EXTRACTED RECORDS:
━━━━━━━━━━━━━━━━

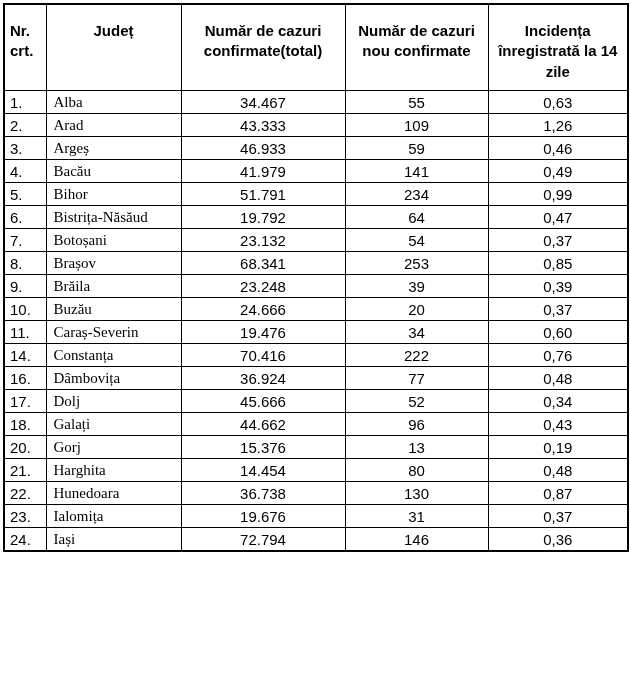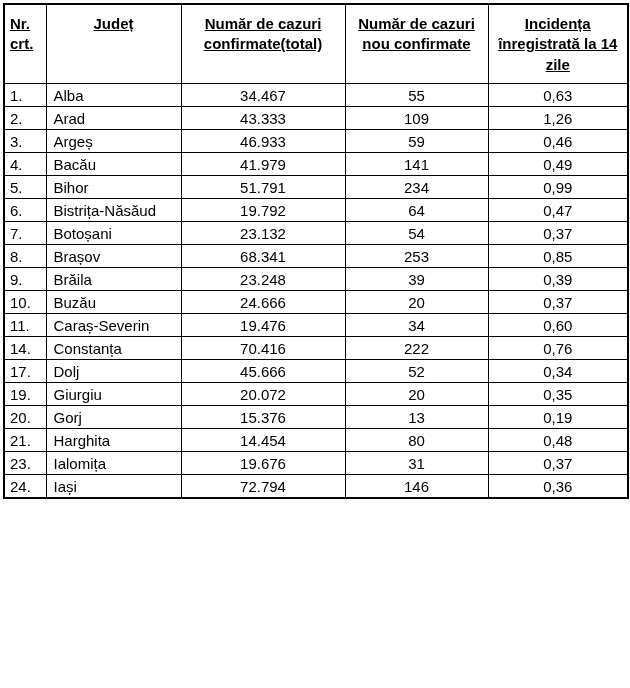"Nr. crt." .county-table th { padding: 9px 3px 3px 3px -> 16px 3px 3px 3px; text-decoration: underline -> none }
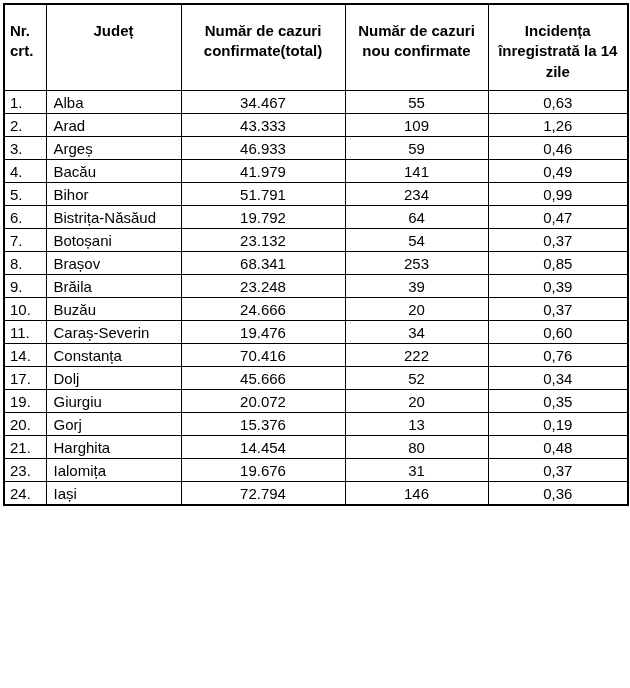"Alba" .county-table td.cell-judet { font-family: none -> Liberation Serif, serif }
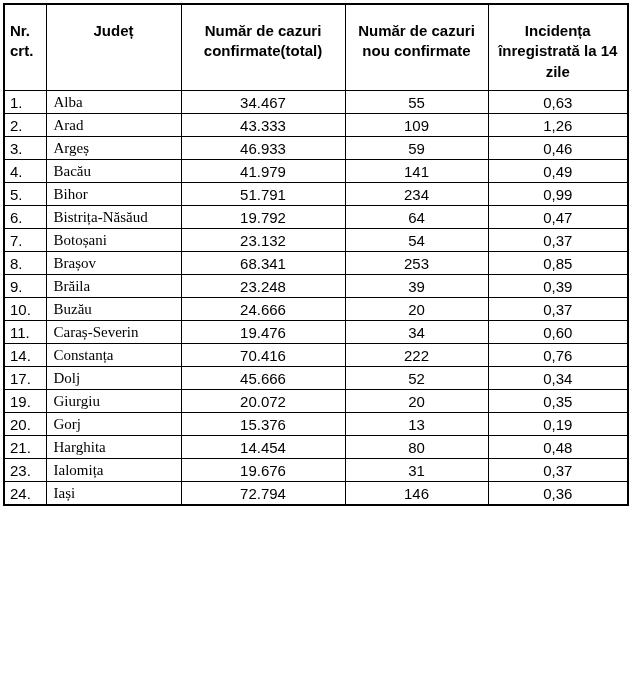"16." tr { html: none -> <tr> <td>16.</td> <td>Dâmbovița</td> <td>36.924</td> <td>77</td> <td>0,48</td> </tr> }
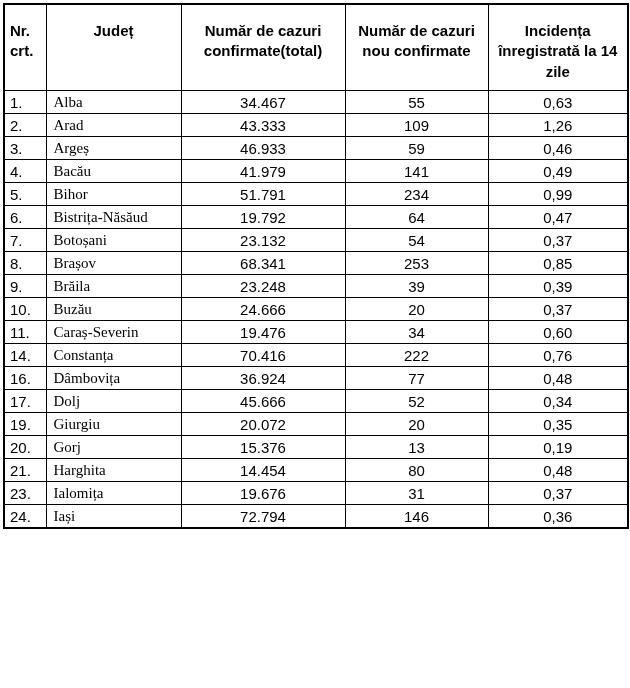"18." tr { html: none -> <tr> <td>18.</td> <td>Galați</td> <td>44.662</td> <td>96</td> <td>0,43</td> </tr> }
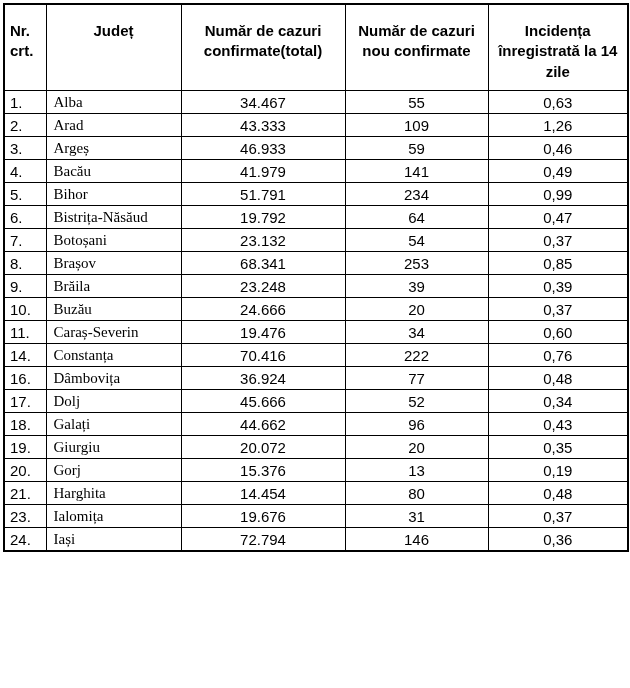"19." tr { html: <tr> <td>19.</td> <td>Giurgiu</td> <td>20.072</td> <td>20</td> <td>0,35</td> </tr> -> none }
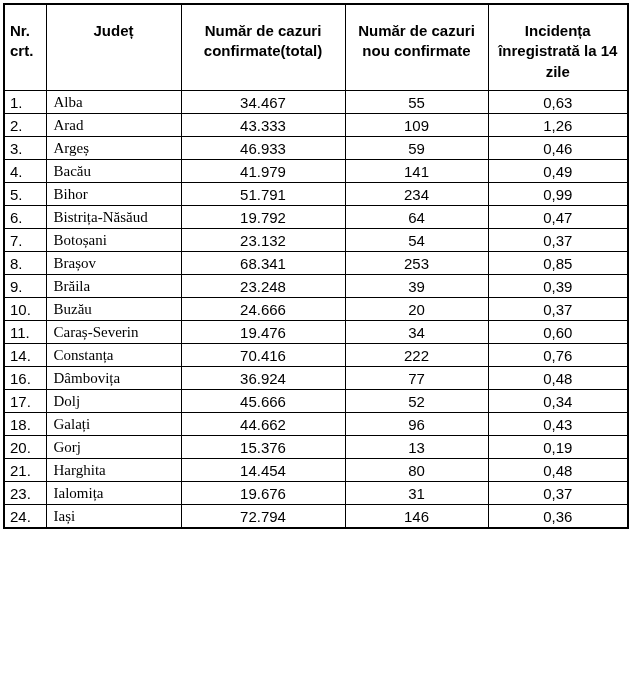"22." tr { html: none -> <tr> <td>22.</td> <td>Hunedoara</td> <td>36.738</td> <td>130</td> <td>0,87</td> </tr> }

━━━━━━━━━━━━━━━━

GOAL OF THE EXERCISE: May I have only the lines from the start of the data through the line containing "font-family: none ->", both included, reproduced exactly and without the pictures?

RESULT FOR THIS EXERCISE:
"Nr. crt." .county-table th { padding: 9px 3px 3px 3px -> 16px 3px 3px 3px; text-decoration: underline -> none }
"Alba" .county-table td.cell-judet { font-family: none -> Liberation Serif, serif }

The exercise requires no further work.